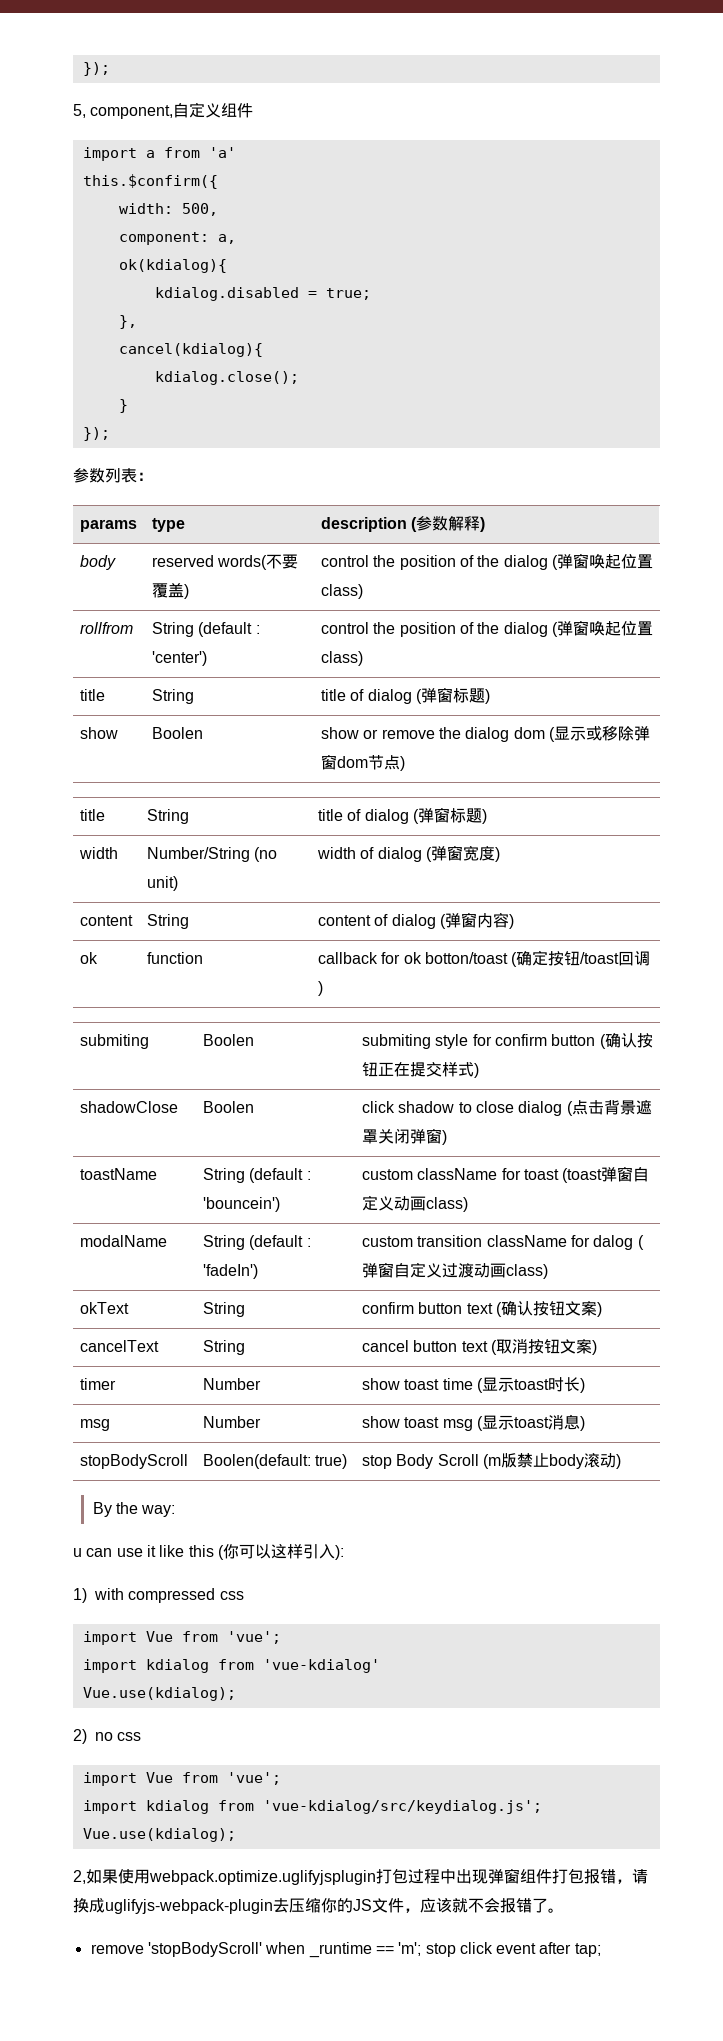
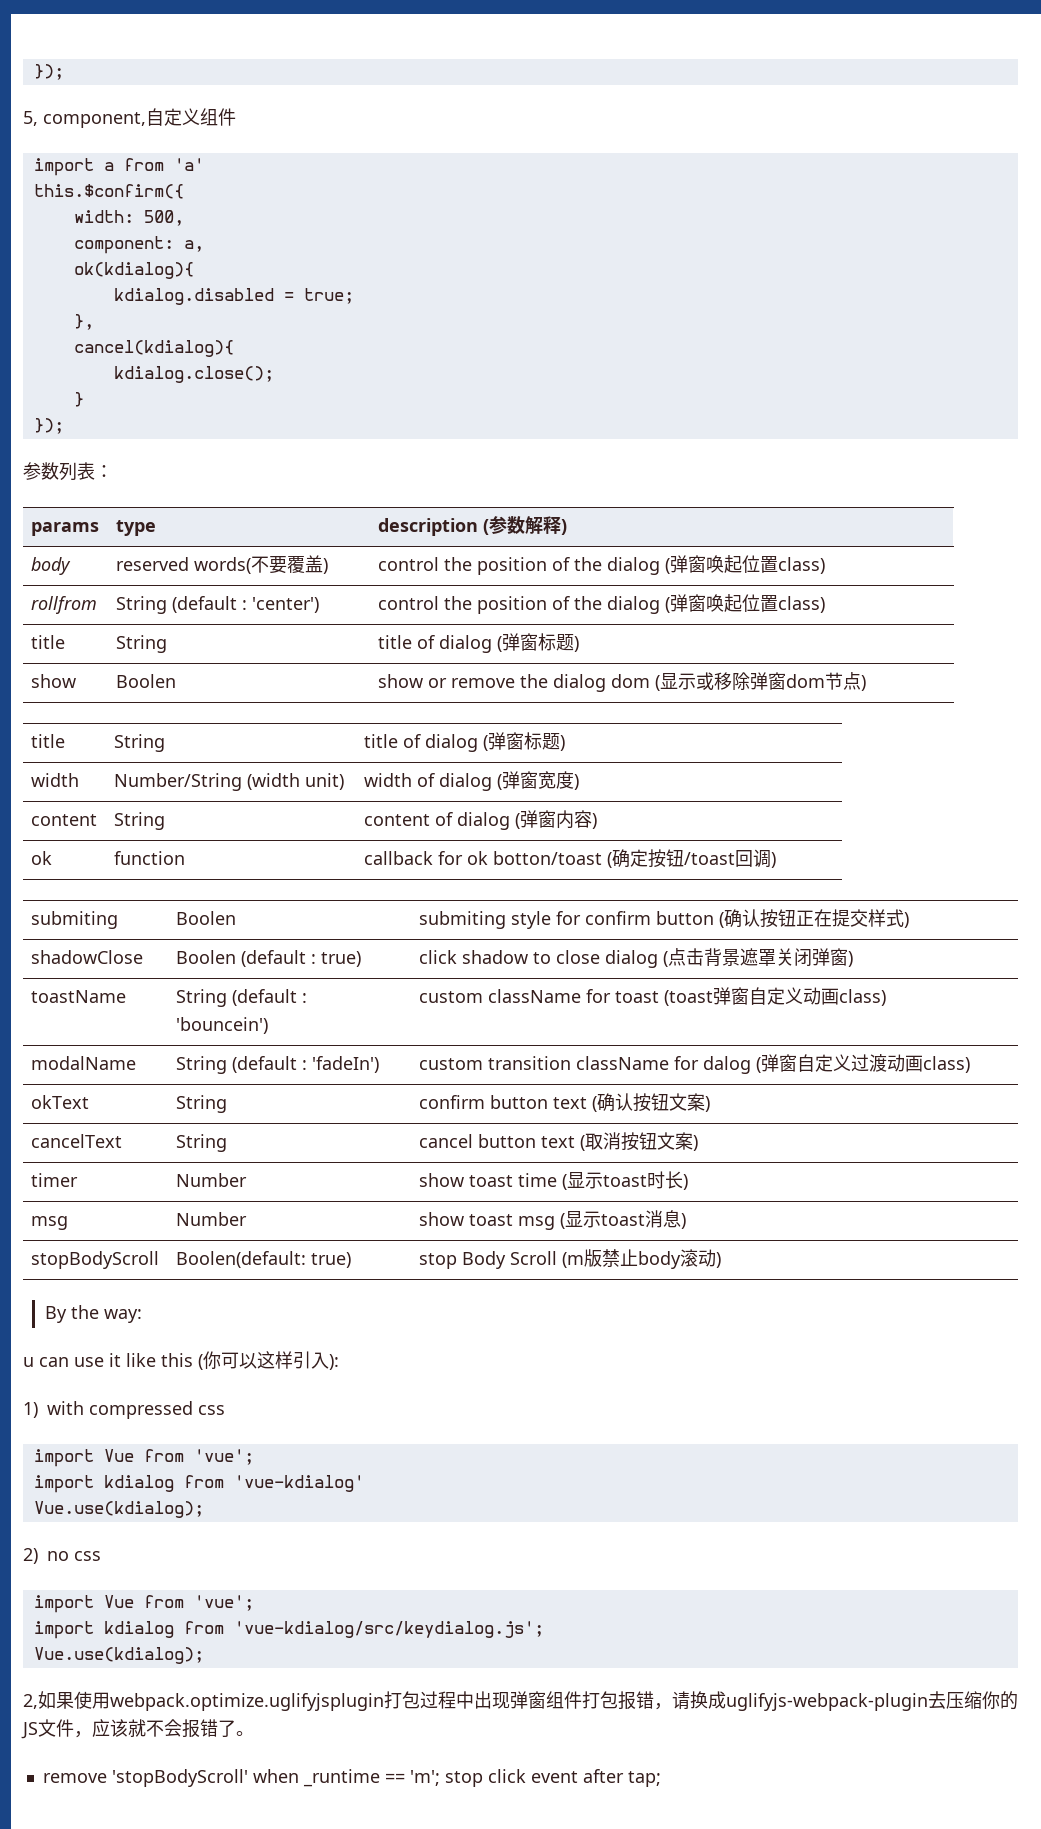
- width | Number/String (no unit) | width of dialog (弹窗宽度)
+ width | Number/String (width unit) | width of dialog (弹窗宽度)
- shadowClose | Boolen | click shadow to close dialog (点击背景遮罩关闭弹窗)
+ shadowClose | Boolen (default : true) | click shadow to close dialog (点击背景遮罩关闭弹窗)

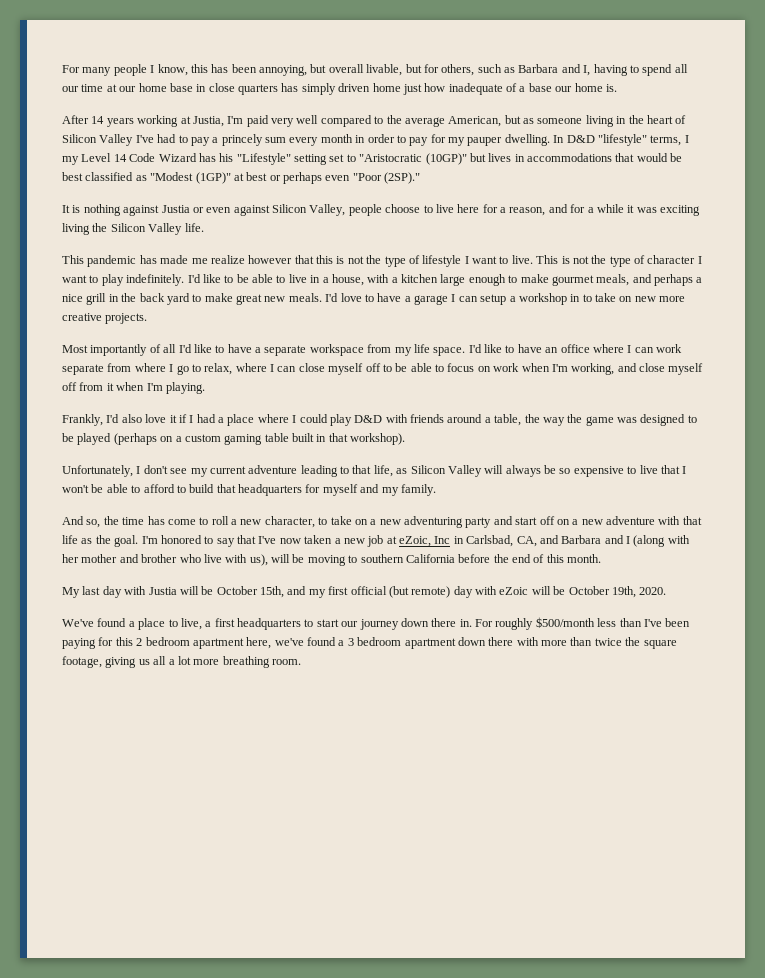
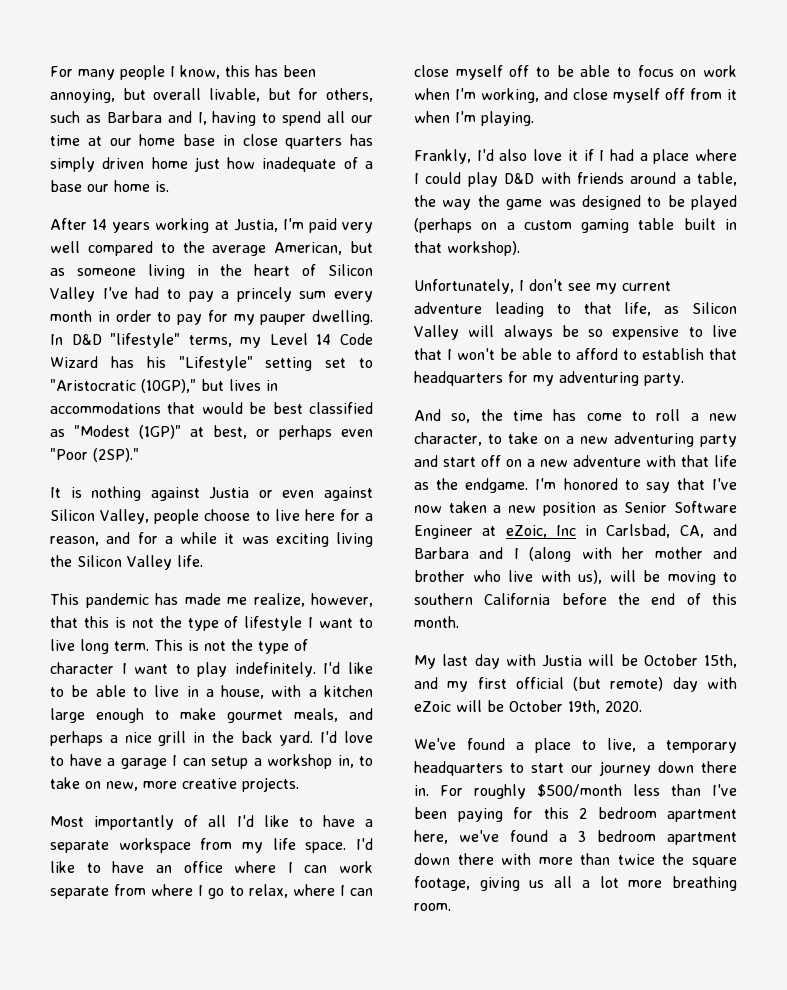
- In D&D "lifestyle" terms, I my Level 14 Code Wizard has his "Lifestyle" setting set to "Aristocratic (10GP)" but lives in accommodations that would be best classified as "Modest (1GP)" at best or perhaps even "Poor (2SP)."
+ In D&D "lifestyle" terms, my Level 14 Code Wizard has his "Lifestyle" setting set to "Aristocratic (10GP)," but lives in accommodations that would be best classified as "Modest (1GP)" at best, or perhaps even "Poor (2SP)."
- This pandemic has made me realize however that this is not the type of lifestyle I want to live.
+ This pandemic has made me realize, however, that this is not the type of lifestyle I want to live long term.
- I'd like to be able to live in a house, with a kitchen large enough to make gourmet meals, and perhaps a nice grill in the back yard to make great new meals.
+ I'd like to be able to live in a house, with a kitchen large enough to make gourmet meals, and perhaps a nice grill in the back yard.
- I'd love to have a garage I can setup a workshop in to take on new more creative projects.
+ I'd love to have a garage I can setup a workshop in, to take on new, more creative projects.
- Unfortunately, I don't see my current adventure leading to that life, as Silicon Valley will always be so expensive to live that I won't be able to afford to build that headquarters for myself and my family.
+ Unfortunately, I don't see my current adventure leading to that life, as Silicon Valley will always be so expensive to live that I won't be able to afford to establish that headquarters for my adventuring party.
- And so, the time has come to roll a new character, to take on a new adventuring party and start off on a new adventure with that life as the goal.
+ And so, the time has come to roll a new character, to take on a new adventuring party and start off on a new adventure with that life as the endgame.
- I'm honored to say that I've now taken a new job at eZoic, Inc in Carlsbad, CA, and Barbara and I (along with her mother and brother who live with us), will be moving to southern California before the end of this month.
+ I'm honored to say that I've now taken a new position as Senior Software Engineer at eZoic, Inc in Carlsbad, CA, and Barbara and I (along with her mother and brother who live with us), will be moving to southern California before the end of this month.
- We've found a place to live, a first headquarters to start our journey down there in.
+ We've found a place to live, a temporary headquarters to start our journey down there in.

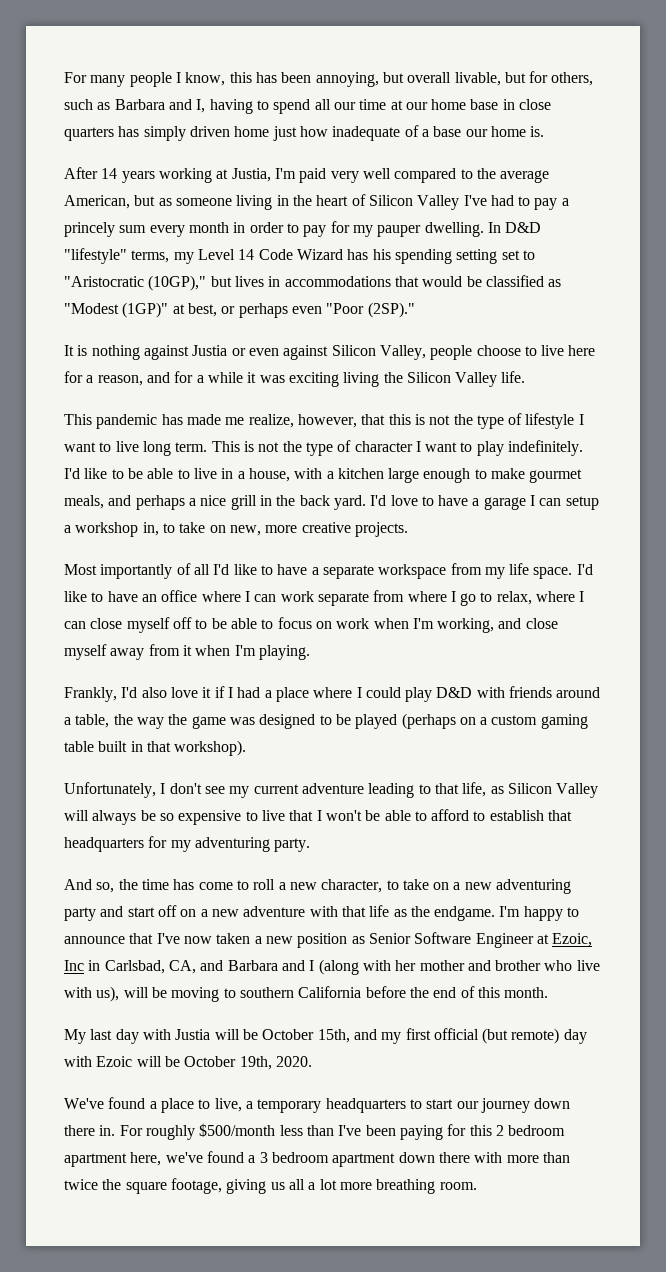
- In D&D "lifestyle" terms, my Level 14 Code Wizard has his "Lifestyle" setting set to "Aristocratic (10GP)," but lives in accommodations that would be best classified as "Modest (1GP)" at best, or perhaps even "Poor (2SP)."
+ In D&D "lifestyle" terms, my Level 14 Code Wizard has his spending setting set to "Aristocratic (10GP)," but lives in accommodations that would be classified as "Modest (1GP)" at best, or perhaps even "Poor (2SP)."
- I'd like to have an office where I can work separate from where I go to relax, where I can close myself off to be able to focus on work when I'm working, and close myself off from it when I'm playing.
+ I'd like to have an office where I can work separate from where I go to relax, where I can close myself off to be able to focus on work when I'm working, and close myself away from it when I'm playing.
- I'm honored to say that I've now taken a new position as Senior Software Engineer at eZoic, Inc in Carlsbad, CA, and Barbara and I (along with her mother and brother who live with us), will be moving to southern California before the end of this month.
+ I'm happy to announce that I've now taken a new position as Senior Software Engineer at Ezoic, Inc in Carlsbad, CA, and Barbara and I (along with her mother and brother who live with us), will be moving to southern California before the end of this month.
- My last day with Justia will be October 15th, and my first official (but remote) day with eZoic will be October 19th, 2020.
+ My last day with Justia will be October 15th, and my first official (but remote) day with Ezoic will be October 19th, 2020.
┄┄┄┄┄┄┄┄┄┄
» **Exercise brief**: Copy every line of the records above that holds the word "focus".

» **Task solution**:
- I'd like to have an office where I can work separate from where I go to relax, where I can close myself off to be able to focus on work when I'm working, and close myself off from it when I'm playing.
+ I'd like to have an office where I can work separate from where I go to relax, where I can close myself off to be able to focus on work when I'm working, and close myself away from it when I'm playing.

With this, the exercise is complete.